The payback math turns on cost per inference, and Intel's application US20220129759A1 (“Universal Loss-Error-Aware Quantization…,” published 2022-04-28) pushes that cost down hard. Assigned to Intel Corporation and classified CPC G06N 3/084, it targets ultra-low-bit quantization — representing model weights and activations in very few bits while explicitly managing the accuracy error.

The “loss-error-aware” framing is the whole engineering point. Naive aggressive quantization wrecks accuracy; the value is in pushing precision as low as possible while keeping the model useful. Lower bits means less memory, less bandwidth, and faster math — every one of which is a cost line in an inference fleet.

Intel sits on both sides of the AI buildout, as a chip supplier and an operator, and its disclosures discuss AI across segments without isolating quantization economics. The application is the technique-level record under that aggregate: dated 2022, owned, aimed at the cost-at-scale problem.

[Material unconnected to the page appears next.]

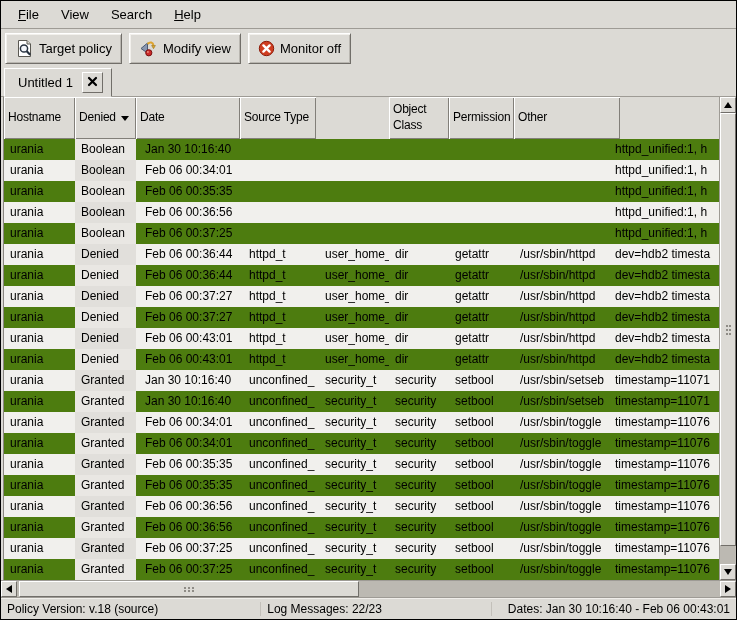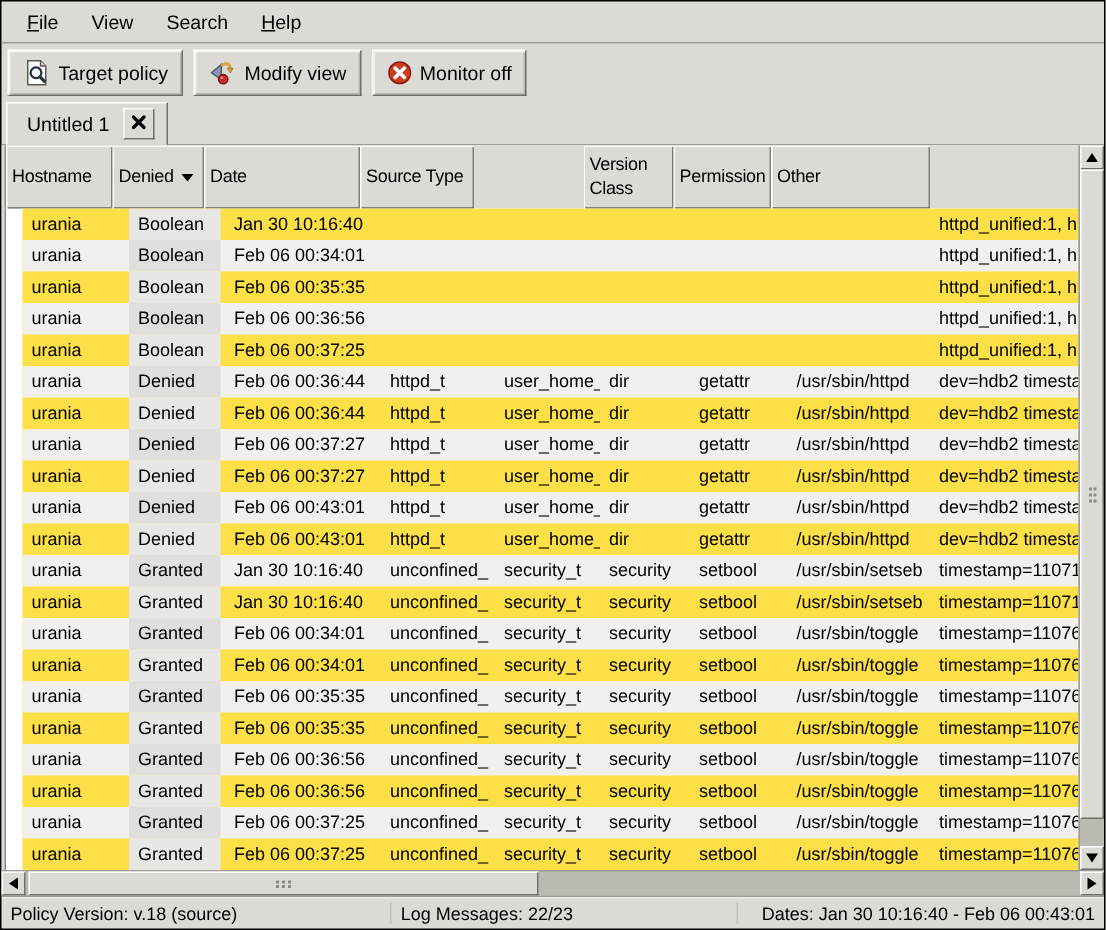"Version Class" span { text: Version -> Object }
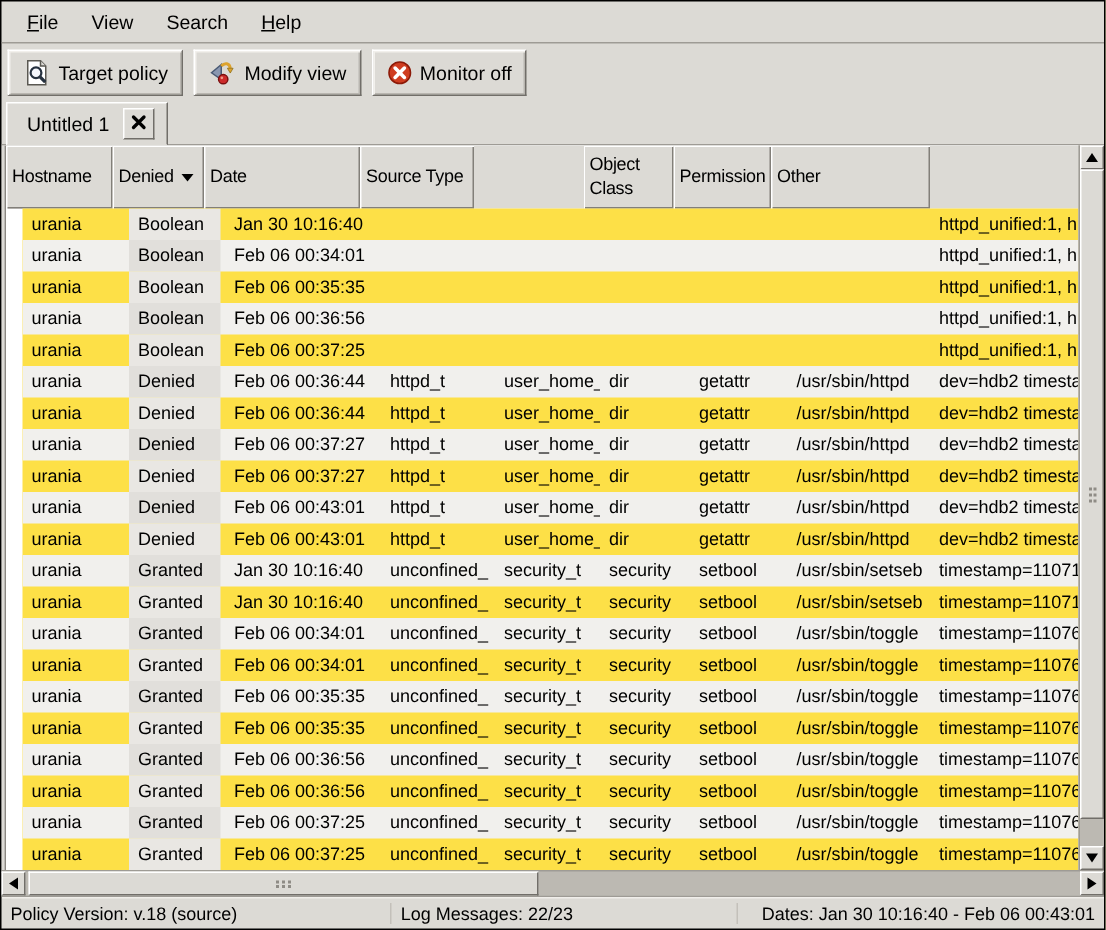"urania" .tbody { background: #fde047 -> #4d7c0f; margin-left: 11px -> none }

I won't put a number on it — the application doesn't support one, and no filing breaks out quantization savings. “Published is not granted” also applies, so scope is unsettled. What it documents is that the most aggressive form of inference-cost reduction was an explicit 2022 research target with owned IP behind it.

For the infrastructure desk, the durable lesson is that inference economics are won in the low-order bits — literally. The cheaper you can make each operation without breaking the model, the better the unit economics, and patents like this are where that frontier is pushed.